Should we blame the consumer? I don’t think individualizing responsibility will get us anywhere and I think it detracts from the larger problem, the system itself. We need to think like citizens, not just consumers. In the words of Annie Leonard, of Story of Stuff fame:
Let’s stop thinking like consumers and think like citizens. By all means let’s shun products from companies whose behavior offends. But let’s also realize we can work to change not just the way they act but the way they’re allowed to act. Only when every manufacturer of Stuff is required to make it safely and fairly will we know that no matter what we buy, the important choices have already been made.
David Harvey says in The Enigma of Capital that when we think of class struggle we often imagine workers rising up against the forces of capital, “when, in fact, it’s the other way around.” The global economic system has brought increased earnings to the rural poor, but at nothing near a fair share of the value of the products they’re creating. The entire system is set up against them from taking any more than the minimum markets would allow for. So, yes, we see wages rising across China – but it’s only because of labor shortages. The political voice of the workers has been intentionally castrated, such that we all clamored to our headphones and speakers when Mr. Daisey said he’d actually heard from a few of them.
So blame the system, then get to work fixing it by demanding higher legal standards across the commodity chain. It’s not “free” trade, much less fair trade, if an American company is outsourcing to a country that jails labor organizers and crushes any attempt to build civil society amongst the most marginalized members of society. The difference between being empowered and disempowered can be the difference between life and death, or health and sickness. The Pearl River manufacturing machine is ripping off 40,000 fingers a year. While Australian miners make upwards of $100,000 a year for their labor (and their companies remain competitive), Chinese coal miners died at war-like rates. 7,000 died in 2002 alone. The situation, of course, has gotten much better. Only 2700 died in 2009. Which averages to seven a day and more than the total of all US military deaths in Afghanistan.
I’ll end with my preferred policy prescription. We either need to be rethinking minimum wages or thinking about maximum wages. Either idea would need to be connected more closely to actual market conditions. In my alternative minimum wage scenario, the final retail price of product makes it way back down the value chain. You would set a percentage, perhaps 20%, which would be required to work its way back to the people who made the product. With the iPad, that would ne the miners, cargo ship workers, the factory workers, and even salespeople who are absolutely essential but are altogether disposable and replaceable in market-thinking. Distributing $80 of every iPad purchase away from Apple’s shareholders and towards workers at the bottom of the commodity chain would do more for economic fairness and development than any aid program ever dreamed of. Even a smaller number like 10% would raise wages (and fairness) by orders of magnitude.

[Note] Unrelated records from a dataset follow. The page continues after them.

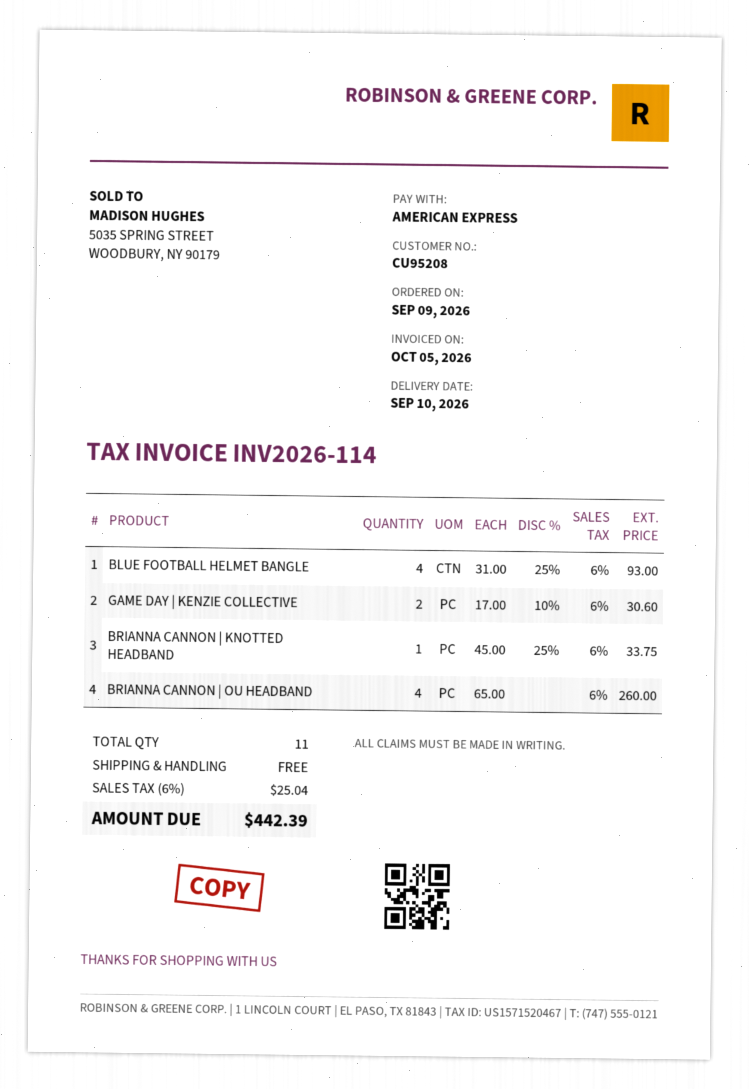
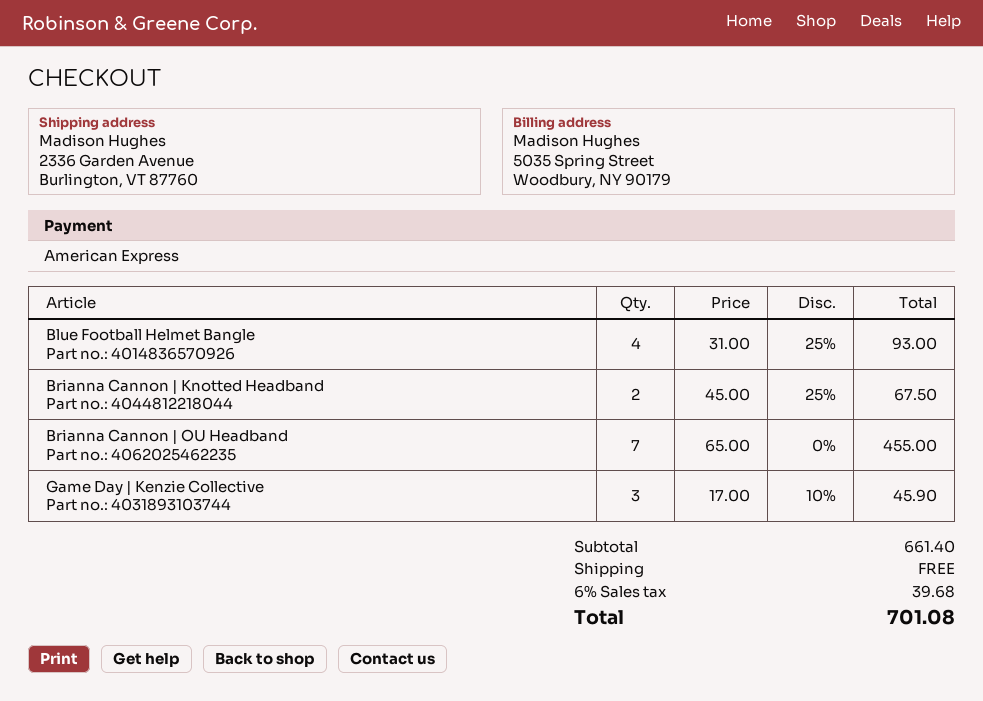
GAME DAY | KENZIE COLLECTIVE: 2 x 17.00 - 10% = 30.60 -> 3 x 17.00 - 10% = 45.90
BRIANNA CANNON | KNOTTED HEADBAND: 1 x 45.00 - 25% = 33.75 -> 2 x 45.00 - 25% = 67.50
BRIANNA CANNON | OU HEADBAND: 4 x 65.00 = 260.00 -> 7 x 65.00 = 455.00
tax: 6% = 25.04 -> 6% = 39.68
total: 442.39 -> 701.08

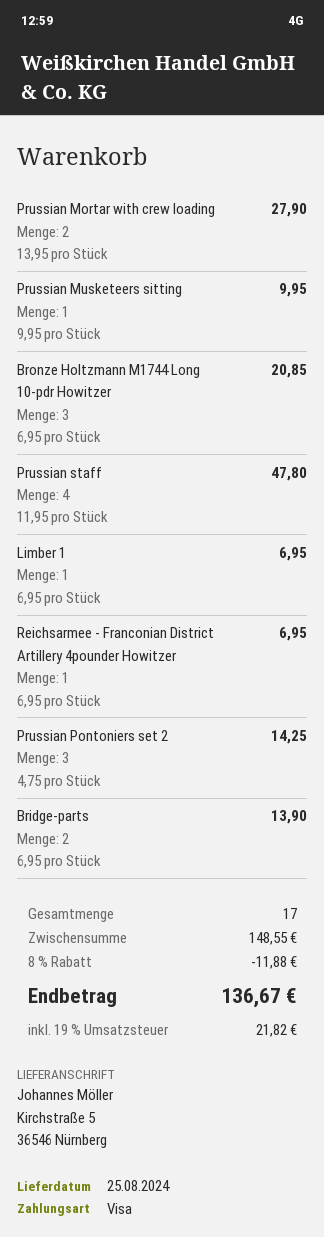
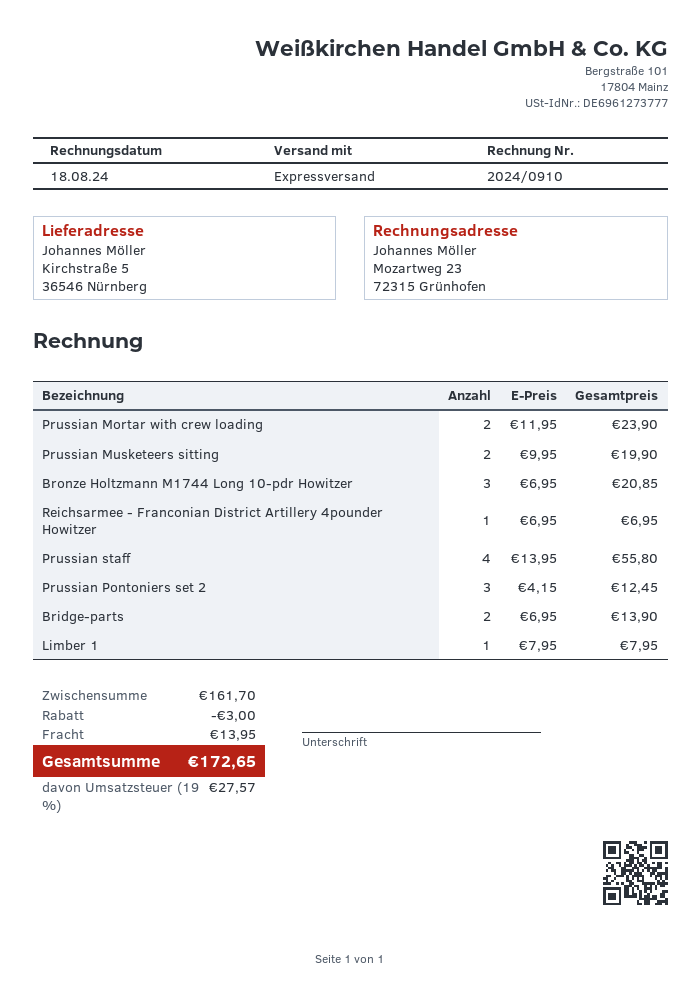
Prussian Mortar with crew loading: 2 x 13.95 = 27.90 -> 2 x 11.95 = 23.90
Prussian Musketeers sitting: 1 x 9.95 = 9.95 -> 2 x 9.95 = 19.90
Prussian staff: 4 x 11.95 = 47.80 -> 4 x 13.95 = 55.80
Limber 1: 1 x 6.95 = 6.95 -> 1 x 7.95 = 7.95
Prussian Pontoniers set 2: 3 x 4.75 = 14.25 -> 3 x 4.15 = 12.45
subtotal: 148.55 -> 161.70
discount: 11.88 -> 3.00
shipping: none -> 13.95
tax: 19% = 21.82 -> 19% = 27.57
total: 136.67 -> 172.65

The maximum wage idea would be similar, you would follow the full value chain from miner to CEO and set a cap – any cap – on how much more the highest paid worker can make compared to the lowest. It could be extremely high, say even 10,000, and still bring a lot of money back down to the workers. If a CEO is making $20m/year, then the lowest paid worker on the commodity chain would need to make at least $2,000/year. This would force us to confront the inequity when we actually set the number. How much is one human being actually worth compared to another? Those are precisely the kinds of conversations we’re not having right now when we let market conditions and personal backgrounds set prices for us.